在各种约会软件摸爬滚打的李婧文什么样的男人都拉黑过。

有的男生,配对之后的第一句就是“yp?”连句hi都不说。对这样的人,李婧文会直接回他:“发图。”男生装傻,问她“什么图?”。李婧文就会开启祖安模式:“Your mum’s ass”,然后在羞辱对方的过程中肾上腺素飙升。也有男生不装傻,真的发屌图过来,那更好了,李婧文可以直接羞辱他的阳物。她知道对那个东西的评价,每一个字都是一根钉子,扎进男人都自尊心。她有时会轻描淡写地说:“我见过更大的。”或者有时候她玩儿心大起来,就会说:“太细了吧,人家插进去之后是活塞运动,你这个怕不是吸管搅奶茶吧?”对方恼了却接不出招来,她再补上一句“我能看上你那小东西吗?跟小灵通似的。”然后把男生拉黑。

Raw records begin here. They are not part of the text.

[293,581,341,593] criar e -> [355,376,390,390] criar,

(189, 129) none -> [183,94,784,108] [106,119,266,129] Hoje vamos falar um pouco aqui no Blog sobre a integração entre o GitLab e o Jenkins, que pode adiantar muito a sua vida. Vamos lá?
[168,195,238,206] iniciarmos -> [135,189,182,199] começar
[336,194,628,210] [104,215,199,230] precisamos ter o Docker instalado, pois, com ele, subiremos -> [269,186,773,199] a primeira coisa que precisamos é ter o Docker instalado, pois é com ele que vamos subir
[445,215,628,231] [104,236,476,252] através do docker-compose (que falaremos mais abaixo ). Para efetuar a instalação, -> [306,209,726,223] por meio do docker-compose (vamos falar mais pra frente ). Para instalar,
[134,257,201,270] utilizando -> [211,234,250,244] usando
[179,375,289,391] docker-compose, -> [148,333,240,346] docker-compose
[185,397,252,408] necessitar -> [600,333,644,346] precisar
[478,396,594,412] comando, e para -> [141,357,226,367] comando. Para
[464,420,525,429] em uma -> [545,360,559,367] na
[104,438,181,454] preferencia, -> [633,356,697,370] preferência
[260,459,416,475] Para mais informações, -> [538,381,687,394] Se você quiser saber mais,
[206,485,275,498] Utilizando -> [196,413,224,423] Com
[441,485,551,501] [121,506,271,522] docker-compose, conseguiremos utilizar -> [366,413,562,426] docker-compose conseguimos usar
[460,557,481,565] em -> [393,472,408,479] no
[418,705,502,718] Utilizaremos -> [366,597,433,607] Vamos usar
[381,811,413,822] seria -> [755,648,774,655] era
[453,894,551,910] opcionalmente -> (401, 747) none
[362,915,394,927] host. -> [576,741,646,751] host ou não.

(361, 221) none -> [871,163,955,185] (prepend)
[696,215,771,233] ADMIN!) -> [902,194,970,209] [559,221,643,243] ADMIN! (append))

也有比较文明的禽兽,配对之后的开场白是一段复制粘贴好的小作文,里面写着“我忙于生活和工作,没有谈恋爱的打算,但是你很可爱,我想知道你愿不愿意见面然后我们have some fun?”遇到非常帅的,李婧文就会二话不说,直接把手机号甩过去。然后他们不需要假惺惺地聊音乐、聊电影,而是直接聊“你有什么性癖”、“你喜欢什么动作”、“你不喜欢什么动作”。拉黑他的原因,简单而不可思议,他不肯从上面操她,竟然还敢发来短信约第二炮。“滚你妈的”,李婧文在拉黑的那一秒骂了出来。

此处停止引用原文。